___ Material shown ___

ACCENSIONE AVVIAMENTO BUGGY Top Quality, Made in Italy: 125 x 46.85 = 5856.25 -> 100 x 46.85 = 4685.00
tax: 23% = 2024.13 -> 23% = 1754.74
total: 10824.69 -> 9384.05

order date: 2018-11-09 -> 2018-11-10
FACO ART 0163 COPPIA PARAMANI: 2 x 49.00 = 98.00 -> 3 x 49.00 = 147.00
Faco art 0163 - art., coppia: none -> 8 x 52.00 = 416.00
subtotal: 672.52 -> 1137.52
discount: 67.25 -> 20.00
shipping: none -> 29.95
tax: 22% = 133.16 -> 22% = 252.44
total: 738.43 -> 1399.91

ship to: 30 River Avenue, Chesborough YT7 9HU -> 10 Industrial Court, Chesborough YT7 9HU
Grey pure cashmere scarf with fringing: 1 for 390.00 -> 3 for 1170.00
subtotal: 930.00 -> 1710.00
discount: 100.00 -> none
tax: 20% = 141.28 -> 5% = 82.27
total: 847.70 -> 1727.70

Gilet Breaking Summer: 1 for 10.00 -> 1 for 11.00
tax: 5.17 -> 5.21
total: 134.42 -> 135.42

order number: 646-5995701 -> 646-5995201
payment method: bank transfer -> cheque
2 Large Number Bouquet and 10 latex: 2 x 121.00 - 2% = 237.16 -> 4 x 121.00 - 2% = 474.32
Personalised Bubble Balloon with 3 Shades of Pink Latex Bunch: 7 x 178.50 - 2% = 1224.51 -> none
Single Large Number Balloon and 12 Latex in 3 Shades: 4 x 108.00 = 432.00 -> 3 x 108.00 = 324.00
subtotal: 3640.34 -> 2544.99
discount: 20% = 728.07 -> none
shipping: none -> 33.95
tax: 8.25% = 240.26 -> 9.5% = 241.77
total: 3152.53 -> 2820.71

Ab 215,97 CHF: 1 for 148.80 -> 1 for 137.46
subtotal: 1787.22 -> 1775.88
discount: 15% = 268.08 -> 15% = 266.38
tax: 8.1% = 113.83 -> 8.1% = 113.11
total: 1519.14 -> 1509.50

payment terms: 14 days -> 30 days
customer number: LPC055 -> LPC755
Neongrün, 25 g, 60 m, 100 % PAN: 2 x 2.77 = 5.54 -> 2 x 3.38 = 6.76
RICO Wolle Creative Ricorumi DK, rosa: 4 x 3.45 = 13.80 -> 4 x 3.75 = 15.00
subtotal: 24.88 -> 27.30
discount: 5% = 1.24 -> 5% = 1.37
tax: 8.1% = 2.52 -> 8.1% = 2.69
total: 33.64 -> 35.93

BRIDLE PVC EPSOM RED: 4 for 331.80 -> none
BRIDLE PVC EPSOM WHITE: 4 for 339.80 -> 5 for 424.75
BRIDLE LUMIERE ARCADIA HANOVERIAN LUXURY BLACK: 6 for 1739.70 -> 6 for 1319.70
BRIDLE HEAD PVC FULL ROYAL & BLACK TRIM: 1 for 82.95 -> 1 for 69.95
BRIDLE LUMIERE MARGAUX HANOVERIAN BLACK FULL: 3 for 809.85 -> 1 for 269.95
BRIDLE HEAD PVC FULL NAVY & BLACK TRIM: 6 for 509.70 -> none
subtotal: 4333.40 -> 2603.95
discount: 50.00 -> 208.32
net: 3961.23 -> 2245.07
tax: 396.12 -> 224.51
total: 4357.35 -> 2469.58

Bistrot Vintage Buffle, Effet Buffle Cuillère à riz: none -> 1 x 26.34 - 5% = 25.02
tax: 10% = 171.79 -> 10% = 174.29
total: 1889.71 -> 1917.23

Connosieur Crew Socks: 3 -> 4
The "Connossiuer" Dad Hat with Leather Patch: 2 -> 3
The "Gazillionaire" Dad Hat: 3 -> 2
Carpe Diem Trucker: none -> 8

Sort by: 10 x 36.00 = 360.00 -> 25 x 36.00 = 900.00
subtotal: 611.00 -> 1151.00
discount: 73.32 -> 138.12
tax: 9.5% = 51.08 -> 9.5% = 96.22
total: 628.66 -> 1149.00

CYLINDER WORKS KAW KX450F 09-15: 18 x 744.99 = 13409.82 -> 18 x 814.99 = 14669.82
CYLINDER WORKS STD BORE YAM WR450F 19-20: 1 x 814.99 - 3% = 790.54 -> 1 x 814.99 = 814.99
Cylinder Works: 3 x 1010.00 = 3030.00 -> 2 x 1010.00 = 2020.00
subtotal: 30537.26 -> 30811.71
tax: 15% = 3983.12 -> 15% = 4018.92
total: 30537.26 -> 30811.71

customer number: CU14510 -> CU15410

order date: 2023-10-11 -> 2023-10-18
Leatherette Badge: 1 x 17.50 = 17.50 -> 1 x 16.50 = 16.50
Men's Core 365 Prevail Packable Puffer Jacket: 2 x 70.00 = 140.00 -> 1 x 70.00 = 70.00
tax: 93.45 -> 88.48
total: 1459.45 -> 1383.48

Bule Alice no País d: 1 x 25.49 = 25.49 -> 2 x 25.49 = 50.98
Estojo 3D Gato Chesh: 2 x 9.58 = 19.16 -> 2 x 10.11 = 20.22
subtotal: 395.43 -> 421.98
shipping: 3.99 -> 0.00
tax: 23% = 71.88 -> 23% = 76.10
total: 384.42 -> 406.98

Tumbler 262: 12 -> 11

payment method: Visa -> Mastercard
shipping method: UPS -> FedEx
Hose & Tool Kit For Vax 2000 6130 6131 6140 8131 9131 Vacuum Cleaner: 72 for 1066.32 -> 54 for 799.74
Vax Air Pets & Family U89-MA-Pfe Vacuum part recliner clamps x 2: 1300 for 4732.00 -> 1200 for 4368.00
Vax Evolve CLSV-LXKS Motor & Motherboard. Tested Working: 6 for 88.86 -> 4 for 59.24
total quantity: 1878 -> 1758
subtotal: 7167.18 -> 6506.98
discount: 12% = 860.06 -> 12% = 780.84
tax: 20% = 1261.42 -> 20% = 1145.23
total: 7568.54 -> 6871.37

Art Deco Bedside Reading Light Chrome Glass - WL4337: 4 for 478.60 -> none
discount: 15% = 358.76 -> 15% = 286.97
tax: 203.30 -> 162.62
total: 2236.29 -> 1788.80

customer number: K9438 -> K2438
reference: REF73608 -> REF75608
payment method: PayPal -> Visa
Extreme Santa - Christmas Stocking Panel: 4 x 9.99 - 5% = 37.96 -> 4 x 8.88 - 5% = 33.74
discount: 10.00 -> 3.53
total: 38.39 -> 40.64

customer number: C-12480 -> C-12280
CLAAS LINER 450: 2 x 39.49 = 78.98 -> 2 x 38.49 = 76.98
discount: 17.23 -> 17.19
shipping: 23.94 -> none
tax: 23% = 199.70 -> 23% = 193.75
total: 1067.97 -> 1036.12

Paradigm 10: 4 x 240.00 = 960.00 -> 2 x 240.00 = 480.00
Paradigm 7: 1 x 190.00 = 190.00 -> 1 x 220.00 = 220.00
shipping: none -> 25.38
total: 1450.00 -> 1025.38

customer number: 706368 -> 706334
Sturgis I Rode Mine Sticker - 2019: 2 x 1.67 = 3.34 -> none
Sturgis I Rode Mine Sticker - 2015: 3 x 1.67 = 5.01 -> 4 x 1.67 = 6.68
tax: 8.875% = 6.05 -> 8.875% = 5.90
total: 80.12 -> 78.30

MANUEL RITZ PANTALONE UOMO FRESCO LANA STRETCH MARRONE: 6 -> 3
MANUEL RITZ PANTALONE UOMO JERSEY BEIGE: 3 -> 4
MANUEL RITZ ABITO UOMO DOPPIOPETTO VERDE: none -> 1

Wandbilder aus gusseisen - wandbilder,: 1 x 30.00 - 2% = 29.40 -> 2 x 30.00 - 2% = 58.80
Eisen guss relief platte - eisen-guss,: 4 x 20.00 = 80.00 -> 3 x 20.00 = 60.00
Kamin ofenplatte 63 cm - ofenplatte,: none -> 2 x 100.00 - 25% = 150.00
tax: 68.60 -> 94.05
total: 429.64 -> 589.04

___

(The problem):
Only the lines containing "BRIDLE" are needed; pull them out of the listing.

(Task result):
BRIDLE PVC EPSOM RED: 4 for 331.80 -> none
BRIDLE PVC EPSOM WHITE: 4 for 339.80 -> 5 for 424.75
BRIDLE LUMIERE ARCADIA HANOVERIAN LUXURY BLACK: 6 for 1739.70 -> 6 for 1319.70
BRIDLE HEAD PVC FULL ROYAL & BLACK TRIM: 1 for 82.95 -> 1 for 69.95
BRIDLE LUMIERE MARGAUX HANOVERIAN BLACK FULL: 3 for 809.85 -> 1 for 269.95
BRIDLE HEAD PVC FULL NAVY & BLACK TRIM: 6 for 509.70 -> none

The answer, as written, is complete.